Transcribe exactly the lines that fall between the one holding "(494, 57) none" and the one holding "[100,218,139,227] Defined ->", inclusive, from the entries below.

+++ Exercise data +++

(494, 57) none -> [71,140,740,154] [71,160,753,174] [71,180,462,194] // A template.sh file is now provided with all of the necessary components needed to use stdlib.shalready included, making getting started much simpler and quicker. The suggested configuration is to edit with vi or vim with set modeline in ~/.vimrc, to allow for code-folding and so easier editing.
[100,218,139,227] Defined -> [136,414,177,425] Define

+++
+++ Exercise data +++

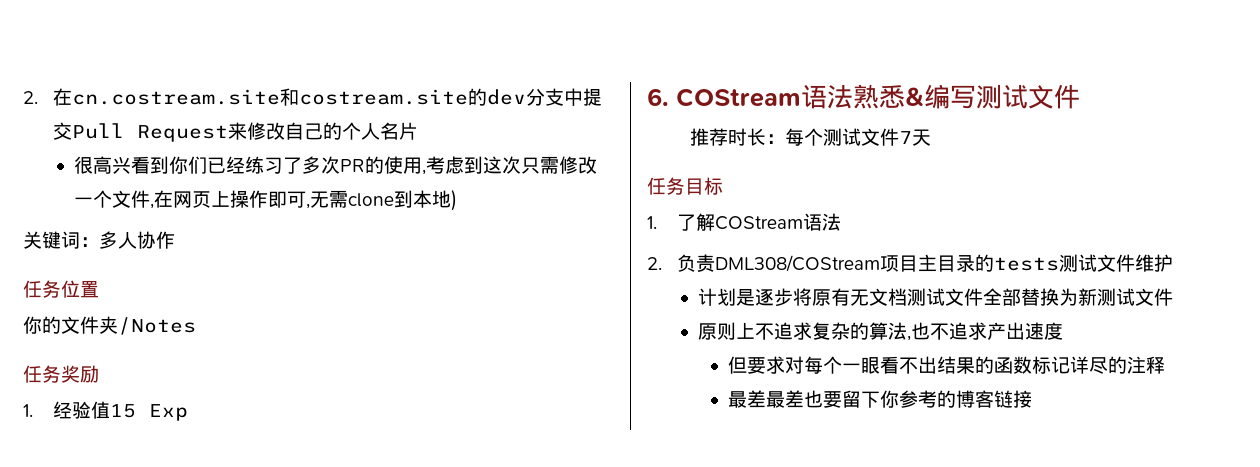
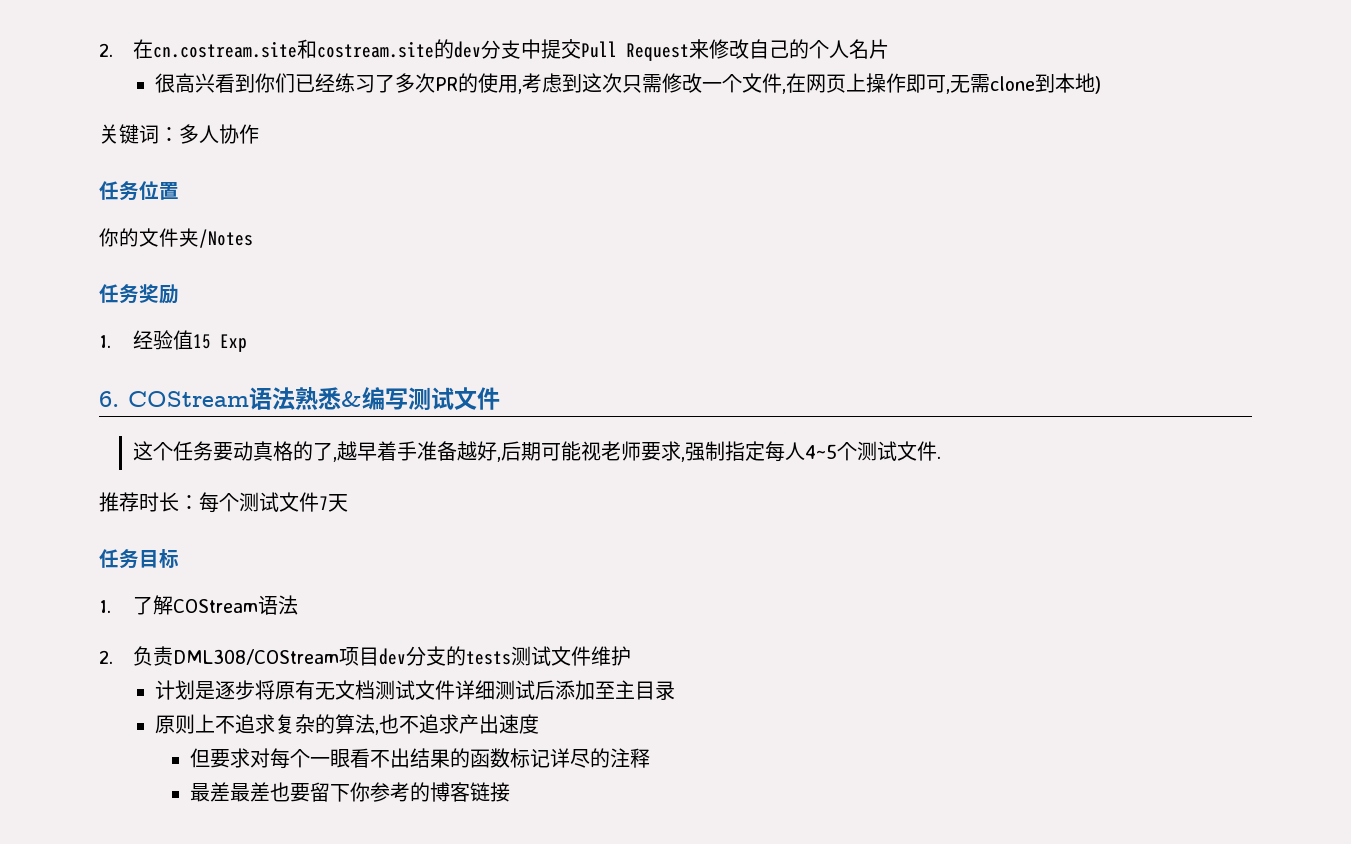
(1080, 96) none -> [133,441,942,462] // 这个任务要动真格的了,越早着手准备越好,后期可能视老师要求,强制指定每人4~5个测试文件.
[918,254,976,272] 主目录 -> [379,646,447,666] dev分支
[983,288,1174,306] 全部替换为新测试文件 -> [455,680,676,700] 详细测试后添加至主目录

+++

Written solution:
(494, 57) none -> [71,140,740,154] [71,160,753,174] [71,180,462,194] // A template.sh file is now provided with all of the necessary components needed to use stdlib.shalready included, making getting started much simpler and quicker. The suggested configuration is to edit with vi or vim with set modeline in ~/.vimrc, to allow for code-folding and so easier editing.
[100,218,139,227] Defined -> [136,414,177,425] Define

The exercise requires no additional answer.